Artomatic 2012 (1851 S. Bell St.) has already started, but there’s still plenty to see and do including many musical performances, film screenings and more.
Philip Gerlach, also known as his alter-ego Queen Bambi, is one of the artists featured this year, with his first-ever exhibit showcasing his photography.
“I was encouraged by another artist … in order to get my work out there,” Gerlach says. “Artomatic was a great launching ground.”
Gerlach has been taking photos since he was 5, when as a reward his father gave him an old instamatic camera. But he never intended on making a career out of it — it was always a hobby.

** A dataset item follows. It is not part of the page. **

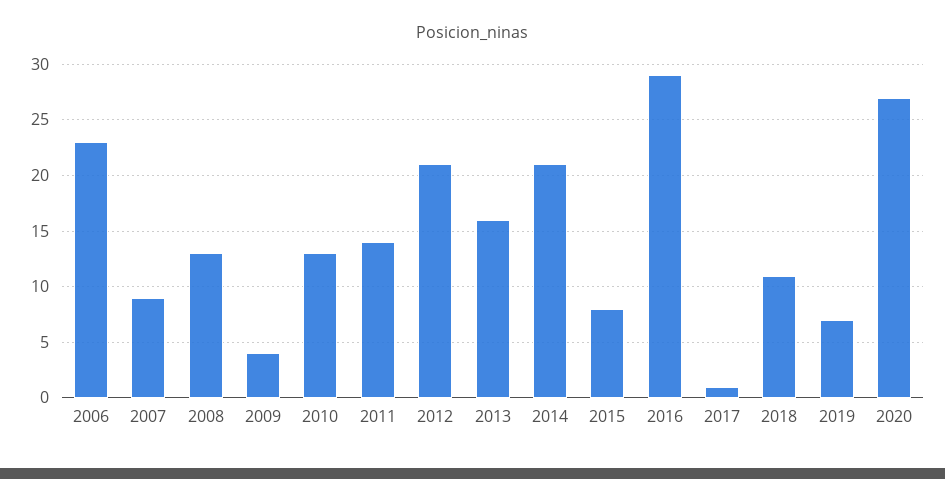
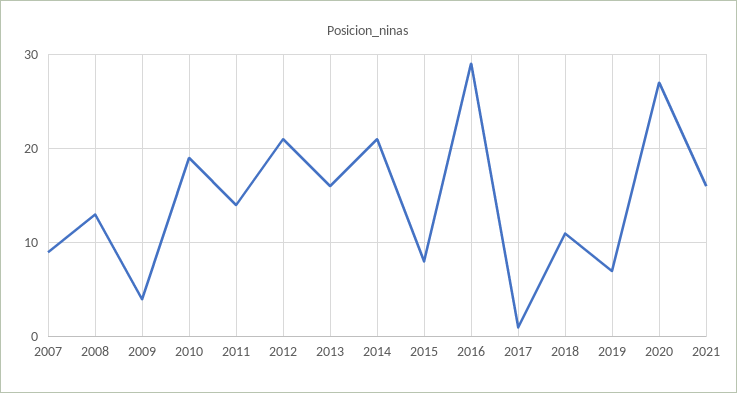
2006: 23 -> none
2010: 13 -> 19
2021: none -> 16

Gerlach attended West Virginia University, studying animal and veterinary science when he took a photography class during his last semester. His passion for the class changed his career path, leading to a second degree in graphic design.
He is now coming on 15 years as the sole owner and creative director of Gerlach Design.
Gerlach’s exhibit focuses on three series of images he’s been working on.
One series, “Child’s Play,” focuses on found art, zooming into different elements that might not be seen otherwise.
“There has to be an obscure detail that might be missed by most people,” Gerlach says of his process. “I try to find a story within something that might be overlooked. I’m a very detail-orientated person in everything that I do.”
The toys pictured in this series were part of various cars Gerlach saw on display in Baltimore.
The other series are “Oohs & Aahs,” featuring self-portraits of his alter ego, Bambi, and “Zoom,” a continuing series featuring light and movement, which Gerlach says reflects his life and “fascination with all that sparkles.”
Gerlach isn’t just into visual arts, but performance arts as well, using his alter ego to help raise money for various local organizations, particularly HIV/AIDS charities.
“Becoming comfortable on stage in drag, led to opportunities for me … to serve organizations … to use my character power to raise funds, sell raffle tickets and promote events,” Gerlach says. “I’ve done fundraising for [Food & Friends] in drag for seven years … on a volunteer basis.”
This may be Gerlach’s first year participating in Artomatic, but it’s not his first exposure to the event. He first went seven or eight years ago when the event was held in D.C. and opened on Halloween night. He went dressed in drag in a deer costume.
The festival requires at least 15 volunteer hours from the artists and Gerlach spent his hours helping set the space up.
“It’s been a great networking experience,” Gerlach says. “I chose to do those … laboring in the volunteer space … along with other artists and its been a great way to … realize just how tremendously huge the art community in Washington is.”
This year, the month-long art festival is being held in a former office building slated for demolition. There are 10 floors of art by more than 1,000 artists spanning several mediums from visual art to fashion and more.
Some of the upcoming special events include a free demonstration on how to draw popular superheroes by Utrecht on Friday at 7 p.m., an artist social on Saturday at 8 p.m., a meet the artists night June 2 at 7 p.m. and more.
There’s also a weekly “Art-to-Go” marketplace on Saturdays from 1 to 6 p.m.
Artomatic is open Wednesdays and Thursday from noon to 10 p.m., Fridays and Saturdays from noon to 1 a.m. and Sundays from noon to 5 p.m.